Ile de Samar : “Il n’y aura pas de paix sans lutte contre la pauvreté”

Publié le 18/03/2010




Au cours de la réunion de la commission pour l’unité nationale qui s’est déroulée à Tacloban les 27 et 28 février 1993, Calvin Rugho, diacre franciscain et délégué de l’île de Samar, a affirmé que si le gouvernement ne prend pas d’urgence des mesures appropriées pour lutter contre la pauvreté, la paix restera à l’état de rêve dans cette île ravagée par la guerre. Il a en outre accusé les structures gouvernementales d’être inadaptées aux conditions locales.

Samar est par sa superficie la troisième île de l’archipel philippin. Beaucoup la considèrent comme la plus pauvre, malgré l’importance de ses ressources minières et forestières. C’est aussi l’un des points chauds de la rébellion communiste.

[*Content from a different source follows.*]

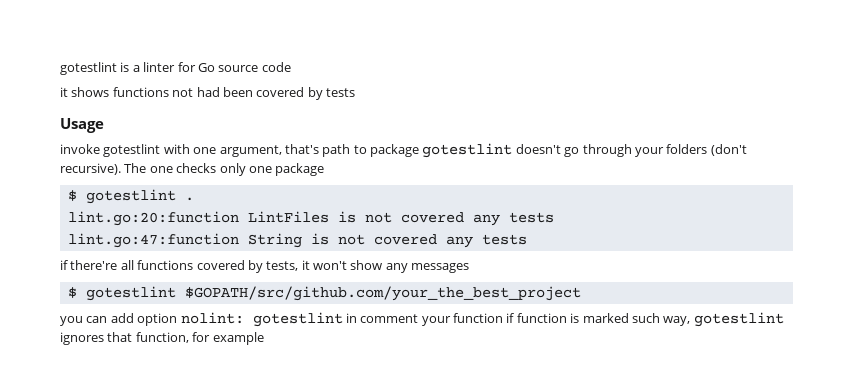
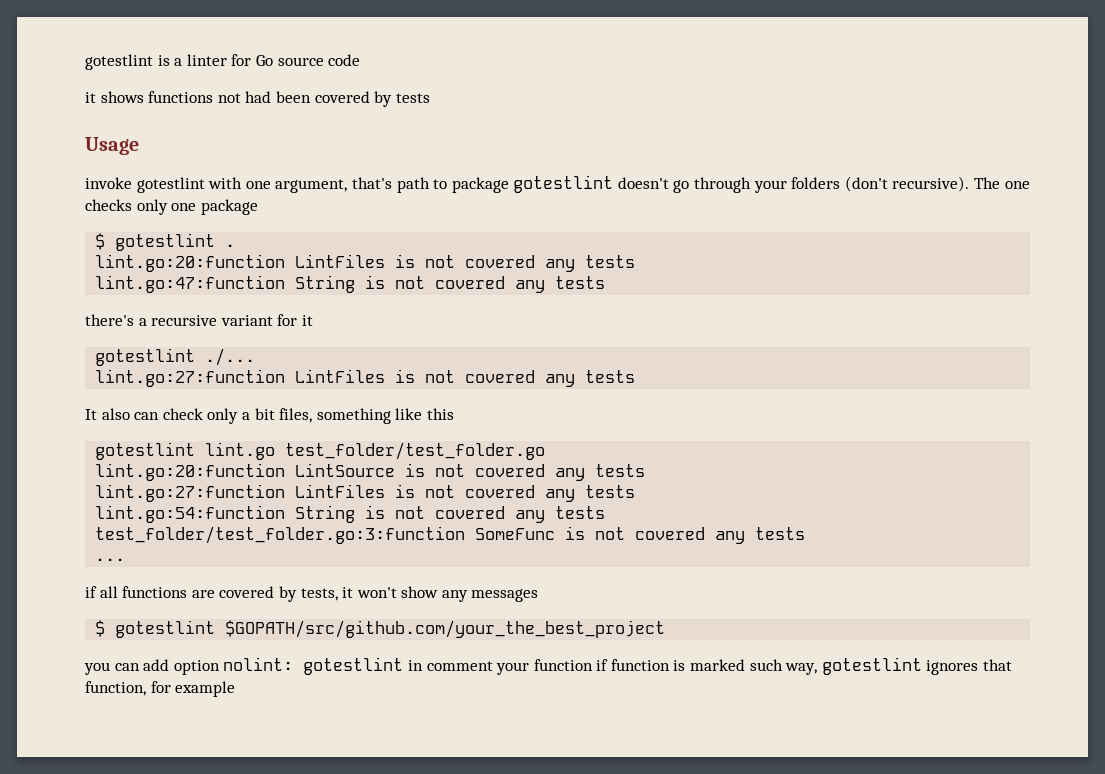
[60,260,118,270] // if there're -> [85,314,313,326] [95,348,256,366] [95,369,636,387] [85,408,454,424] [95,442,546,460] [95,463,646,481] [95,484,636,502] [95,505,606,523] [95,526,806,544] [95,558,126,561] [85,586,97,598] // there's a recursive variant for it // gotestlint ./... // lint.go:27:function LintFiles is not covered any tests // It also can check only a bit files, something like this // gotestlint lint.go test_folder/test_folder.go // lint.go:20:function LintSource is not covered any tests // lint.go:27:function LintFiles is not covered any tests // lint.go:54:function String is not covered any tests // test_folder/test_folder.go:3:function SomeFunc is not covered any tests // ... // if
(194, 265) none -> [191,590,215,598] are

En 1990, Mme Aquino avait lancé une campagne en faveur du développement de l’île. Elle s’était adressée entre autres à la Caritas du diocèse de Calbayog. Mais au bout d’un an, cette organisation catholique cessa de coopérer avec le gouvernement parce que, au dire de son responsable, M.Jim de Guzman, le projet ne s’accordait pas avec l’“option préférentielle de l’Eglise en faveur des pauvres”, manquait de réalisme et ne tenait pas compte des conditions de vie locales.

De son côté, le P. Emilio Pinili, responsable du service social des franciscains dans la province, accuse les représentants du gouvernement de ne pas utiliser les ressources naturelles de la région pour le bien de ses habitants. Selon lui, un développement irresponsable ne fait qu’ancrer les gens dans leurs habitudes de travail, surtout en ce qui concerne l’agriculture et la pêche. Or les ressources diminuent sans cesse. Le P.Pinili reproche aussi aux militaires d’accaparer à leur profit l’argent destiné aux projets de développement. De plus, les opérations de maintien de l’ordre ont causé de nombreux déplacements de populations et ont souvent empêché les initiatives privées en matière de développement. Les soldats se rendraient encore souvent coupables de violation des droits de l’homme.